Records from a data source:

* * * * * * * * *

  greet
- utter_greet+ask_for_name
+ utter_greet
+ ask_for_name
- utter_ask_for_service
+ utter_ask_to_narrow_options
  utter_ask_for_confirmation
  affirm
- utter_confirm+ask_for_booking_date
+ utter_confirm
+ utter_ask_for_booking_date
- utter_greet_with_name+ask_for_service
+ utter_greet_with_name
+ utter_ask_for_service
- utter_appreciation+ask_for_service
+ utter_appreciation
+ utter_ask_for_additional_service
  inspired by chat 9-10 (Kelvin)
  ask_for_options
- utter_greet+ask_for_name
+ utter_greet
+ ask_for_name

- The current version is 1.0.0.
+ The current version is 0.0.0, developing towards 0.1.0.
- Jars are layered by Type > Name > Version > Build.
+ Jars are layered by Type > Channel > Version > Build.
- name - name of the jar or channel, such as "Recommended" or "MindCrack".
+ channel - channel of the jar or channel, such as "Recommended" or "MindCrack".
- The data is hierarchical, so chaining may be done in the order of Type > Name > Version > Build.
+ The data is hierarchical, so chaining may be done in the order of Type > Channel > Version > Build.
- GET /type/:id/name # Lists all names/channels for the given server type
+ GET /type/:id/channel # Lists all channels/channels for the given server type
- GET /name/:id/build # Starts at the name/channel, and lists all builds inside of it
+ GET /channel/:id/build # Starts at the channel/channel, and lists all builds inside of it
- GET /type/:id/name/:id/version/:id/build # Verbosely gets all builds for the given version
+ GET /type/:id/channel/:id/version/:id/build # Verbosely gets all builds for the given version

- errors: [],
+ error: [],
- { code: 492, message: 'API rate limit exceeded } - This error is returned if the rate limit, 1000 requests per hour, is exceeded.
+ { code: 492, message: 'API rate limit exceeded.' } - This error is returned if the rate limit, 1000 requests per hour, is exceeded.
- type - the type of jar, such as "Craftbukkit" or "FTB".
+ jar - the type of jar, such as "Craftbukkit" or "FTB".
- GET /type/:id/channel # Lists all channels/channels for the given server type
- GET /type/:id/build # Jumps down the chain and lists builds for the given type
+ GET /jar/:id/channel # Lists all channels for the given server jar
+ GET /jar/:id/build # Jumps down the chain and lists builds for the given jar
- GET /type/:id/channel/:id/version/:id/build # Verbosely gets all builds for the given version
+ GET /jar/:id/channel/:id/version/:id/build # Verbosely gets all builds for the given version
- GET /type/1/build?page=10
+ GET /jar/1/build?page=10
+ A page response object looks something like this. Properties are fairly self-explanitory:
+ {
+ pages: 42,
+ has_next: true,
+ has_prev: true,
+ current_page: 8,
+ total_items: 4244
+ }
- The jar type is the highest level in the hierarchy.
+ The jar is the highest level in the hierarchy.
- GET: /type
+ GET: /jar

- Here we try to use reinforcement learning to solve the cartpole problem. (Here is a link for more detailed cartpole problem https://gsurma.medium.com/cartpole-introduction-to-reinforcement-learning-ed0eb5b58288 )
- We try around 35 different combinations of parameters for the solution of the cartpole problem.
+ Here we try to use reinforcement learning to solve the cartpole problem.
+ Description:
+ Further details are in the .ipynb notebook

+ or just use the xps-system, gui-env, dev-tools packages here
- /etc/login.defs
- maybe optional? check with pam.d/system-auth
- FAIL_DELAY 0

* * * * * * * * *

Problem to work on.
Each record should be returned precisely as written.

Task solution.
  greet
- utter_greet+ask_for_name
+ utter_greet
+ ask_for_name
- utter_ask_for_service
+ utter_ask_to_narrow_options
  utter_ask_for_confirmation
  affirm
- utter_confirm+ask_for_booking_date
+ utter_confirm
+ utter_ask_for_booking_date
- utter_greet_with_name+ask_for_service
+ utter_greet_with_name
+ utter_ask_for_service
- utter_appreciation+ask_for_service
+ utter_appreciation
+ utter_ask_for_additional_service
  inspired by chat 9-10 (Kelvin)
  ask_for_options
- utter_greet+ask_for_name
+ utter_greet
+ ask_for_name

- The current version is 1.0.0.
+ The current version is 0.0.0, developing towards 0.1.0.
- Jars are layered by Type > Name > Version > Build.
+ Jars are layered by Type > Channel > Version > Build.
- name - name of the jar or channel, such as "Recommended" or "MindCrack".
+ channel - channel of the jar or channel, such as "Recommended" or "MindCrack".
- The data is hierarchical, so chaining may be done in the order of Type > Name > Version > Build.
+ The data is hierarchical, so chaining may be done in the order of Type > Channel > Version > Build.
- GET /type/:id/name # Lists all names/channels for the given server type
+ GET /type/:id/channel # Lists all channels/channels for the given server type
- GET /name/:id/build # Starts at the name/channel, and lists all builds inside of it
+ GET /channel/:id/build # Starts at the channel/channel, and lists all builds inside of it
- GET /type/:id/name/:id/version/:id/build # Verbosely gets all builds for the given version
+ GET /type/:id/channel/:id/version/:id/build # Verbosely gets all builds for the given version

- errors: [],
+ error: [],
- { code: 492, message: 'API rate limit exceeded } - This error is returned if the rate limit, 1000 requests per hour, is exceeded.
+ { code: 492, message: 'API rate limit exceeded.' } - This error is returned if the rate limit, 1000 requests per hour, is exceeded.
- type - the type of jar, such as "Craftbukkit" or "FTB".
+ jar - the type of jar, such as "Craftbukkit" or "FTB".
- GET /type/:id/channel # Lists all channels/channels for the given server type
- GET /type/:id/build # Jumps down the chain and lists builds for the given type
+ GET /jar/:id/channel # Lists all channels for the given server jar
+ GET /jar/:id/build # Jumps down the chain and lists builds for the given jar
- GET /type/:id/channel/:id/version/:id/build # Verbosely gets all builds for the given version
+ GET /jar/:id/channel/:id/version/:id/build # Verbosely gets all builds for the given version
- GET /type/1/build?page=10
+ GET /jar/1/build?page=10
+ A page response object looks something like this. Properties are fairly self-explanitory:
+ {
+ pages: 42,
+ has_next: true,
+ has_prev: true,
+ current_page: 8,
+ total_items: 4244
+ }
- The jar type is the highest level in the hierarchy.
+ The jar is the highest level in the hierarchy.
- GET: /type
+ GET: /jar

- Here we try to use reinforcement learning to solve the cartpole problem. (Here is a link for more detailed cartpole problem https://gsurma.medium.com/cartpole-introduction-to-reinforcement-learning-ed0eb5b58288 )
- We try around 35 different combinations of parameters for the solution of the cartpole problem.
+ Here we try to use reinforcement learning to solve the cartpole problem.
+ Description:
+ Further details are in the .ipynb notebook

+ or just use the xps-system, gui-env, dev-tools packages here
- /etc/login.defs
- maybe optional? check with pam.d/system-auth
- FAIL_DELAY 0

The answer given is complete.